EXERCISE DESCRIPTION
Copy every line from the records below that carries the word "descending".

(Change detection data)
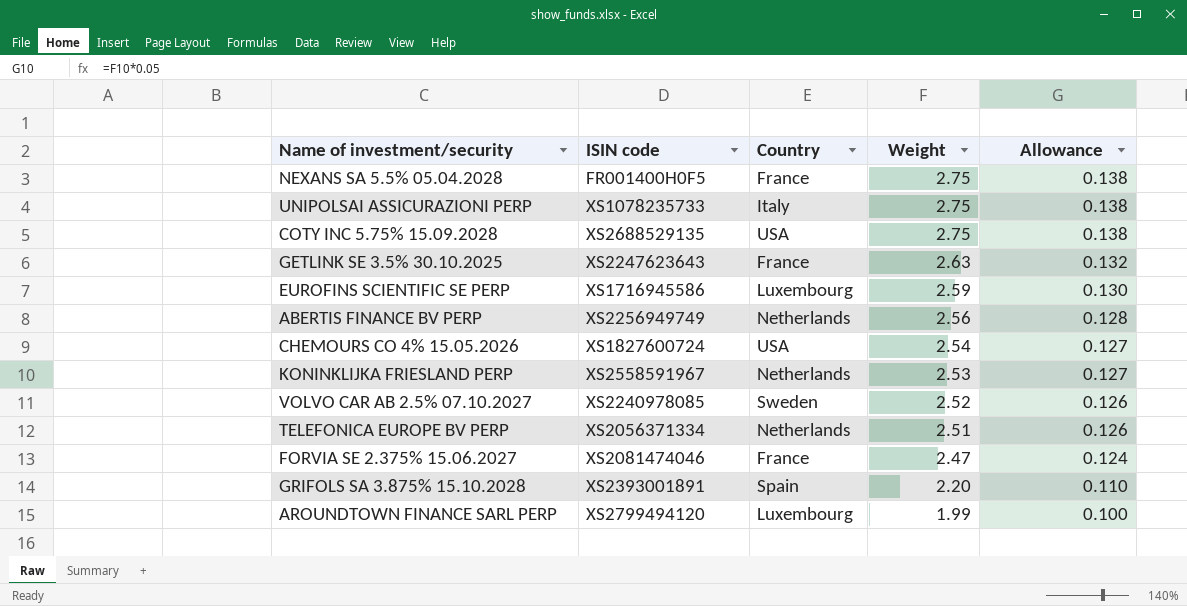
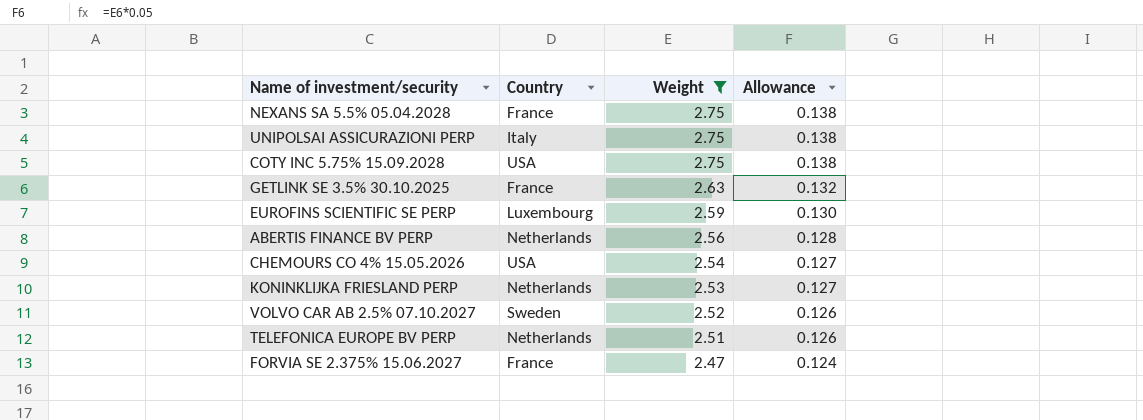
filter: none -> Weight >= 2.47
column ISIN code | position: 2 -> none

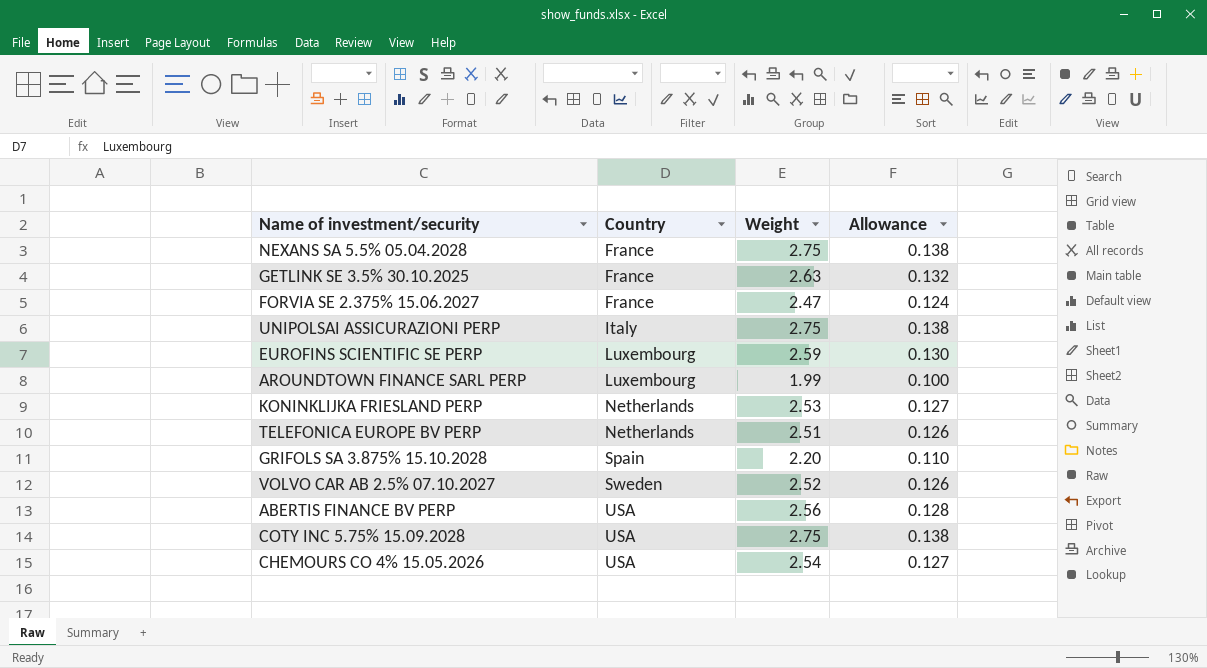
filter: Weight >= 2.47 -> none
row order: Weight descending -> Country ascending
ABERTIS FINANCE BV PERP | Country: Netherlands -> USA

==

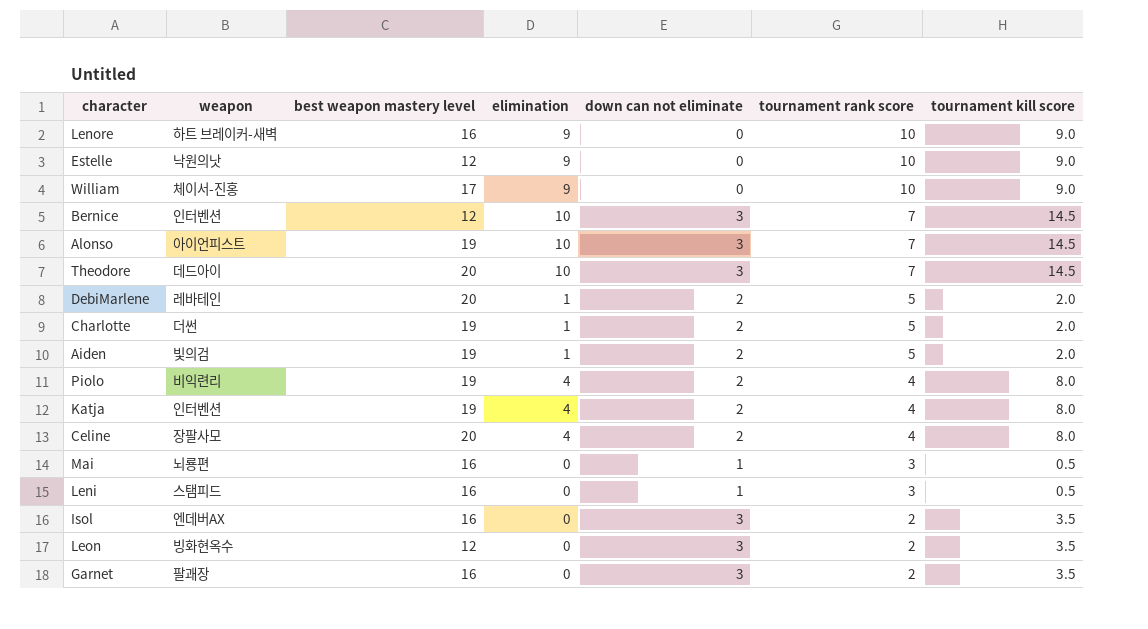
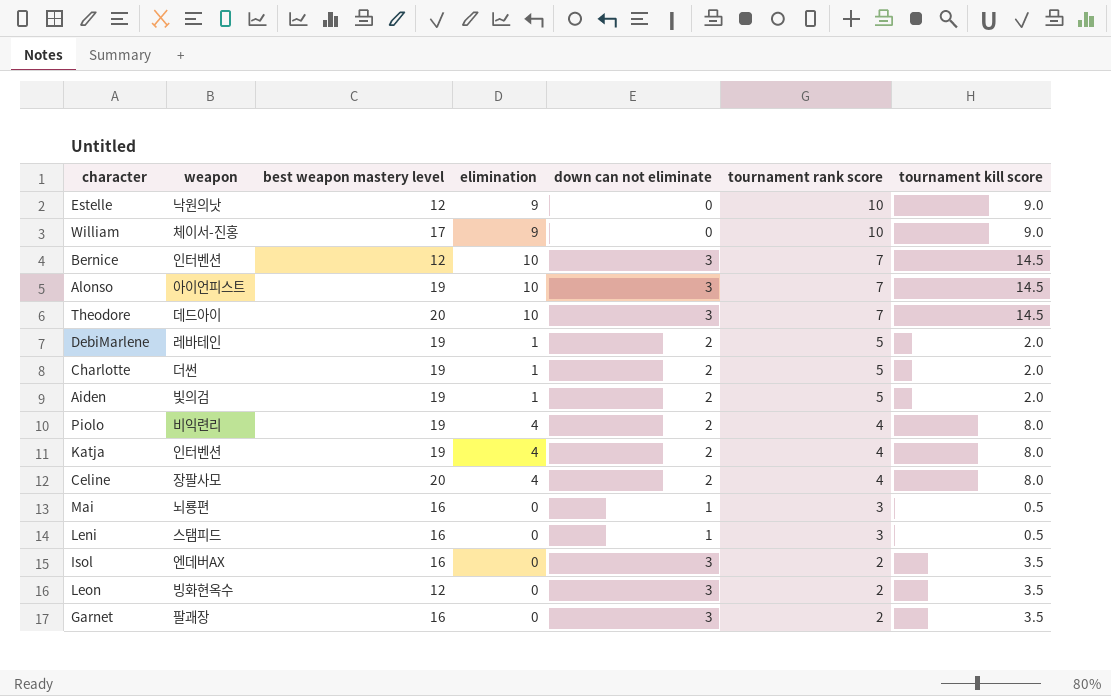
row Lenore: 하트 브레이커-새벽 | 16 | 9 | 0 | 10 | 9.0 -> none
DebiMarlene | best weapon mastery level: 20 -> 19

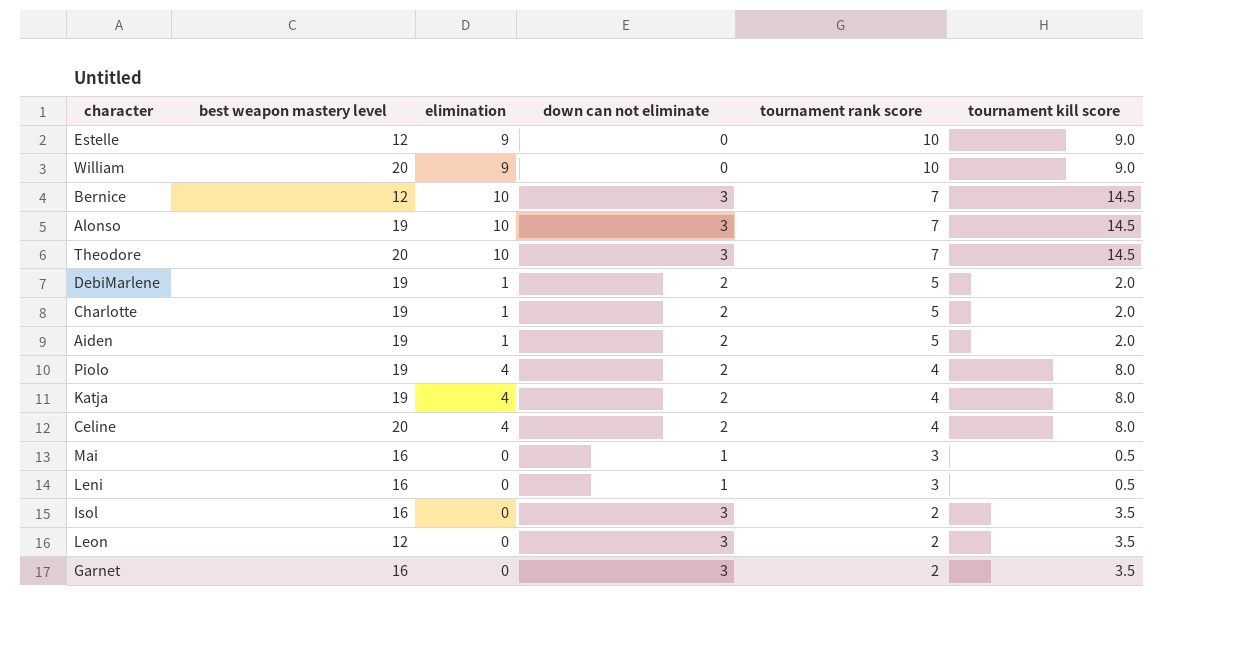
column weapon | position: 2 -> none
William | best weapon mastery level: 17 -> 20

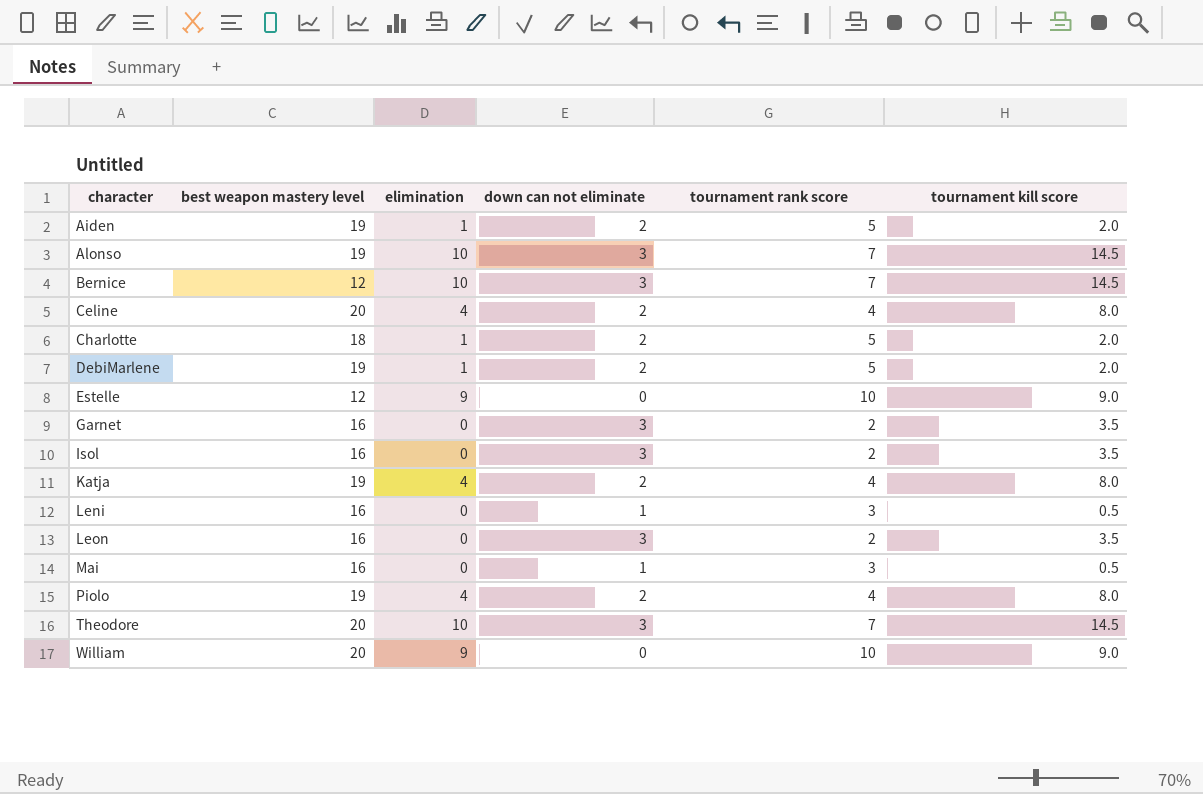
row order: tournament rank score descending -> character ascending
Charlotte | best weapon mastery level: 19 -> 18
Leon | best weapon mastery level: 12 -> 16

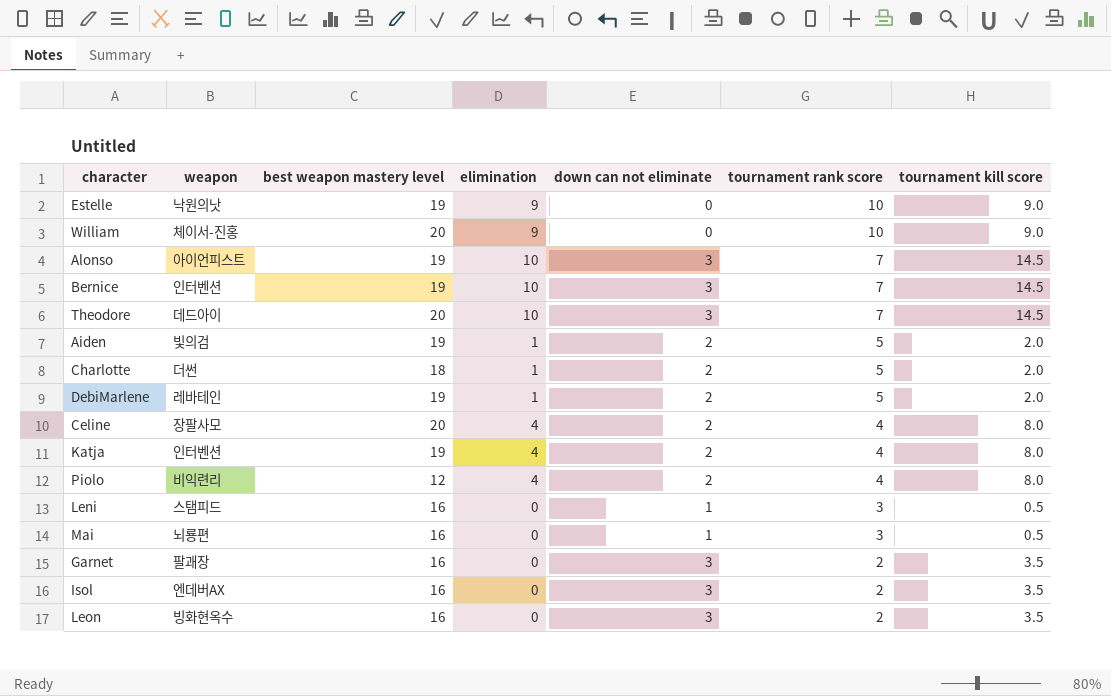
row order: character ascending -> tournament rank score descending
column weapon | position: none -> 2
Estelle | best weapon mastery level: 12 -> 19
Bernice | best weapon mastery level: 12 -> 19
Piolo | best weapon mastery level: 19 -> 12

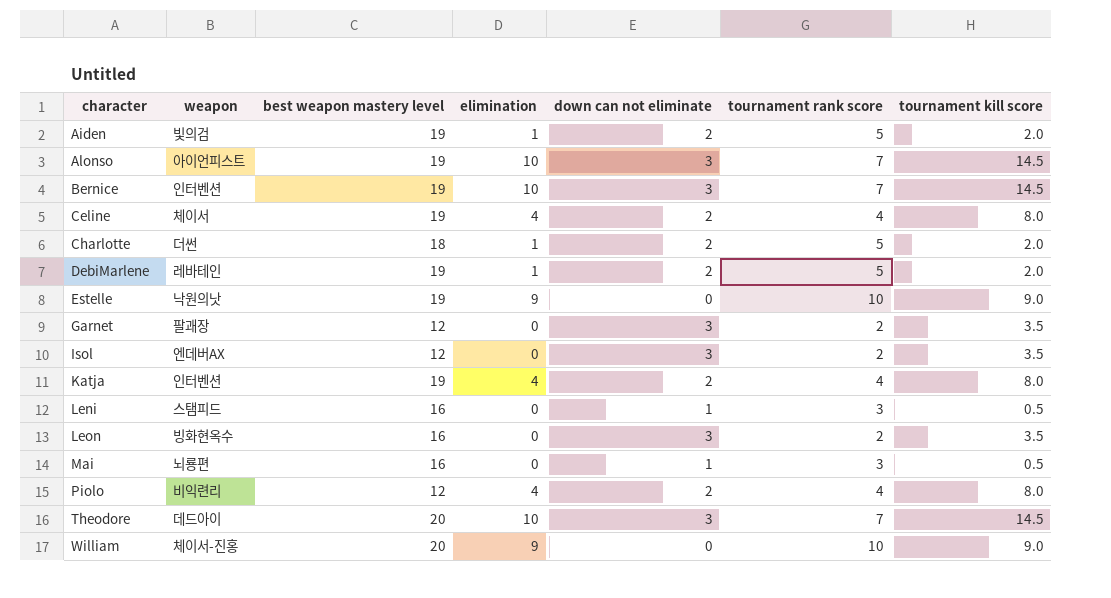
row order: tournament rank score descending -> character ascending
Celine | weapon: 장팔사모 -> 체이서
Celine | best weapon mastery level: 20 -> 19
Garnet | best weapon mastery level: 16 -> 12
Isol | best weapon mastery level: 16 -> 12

TASK RESPONSE
row order: Weight descending -> Country ascending
row order: tournament rank score descending -> character ascending
row order: character ascending -> tournament rank score descending
row order: tournament rank score descending -> character ascending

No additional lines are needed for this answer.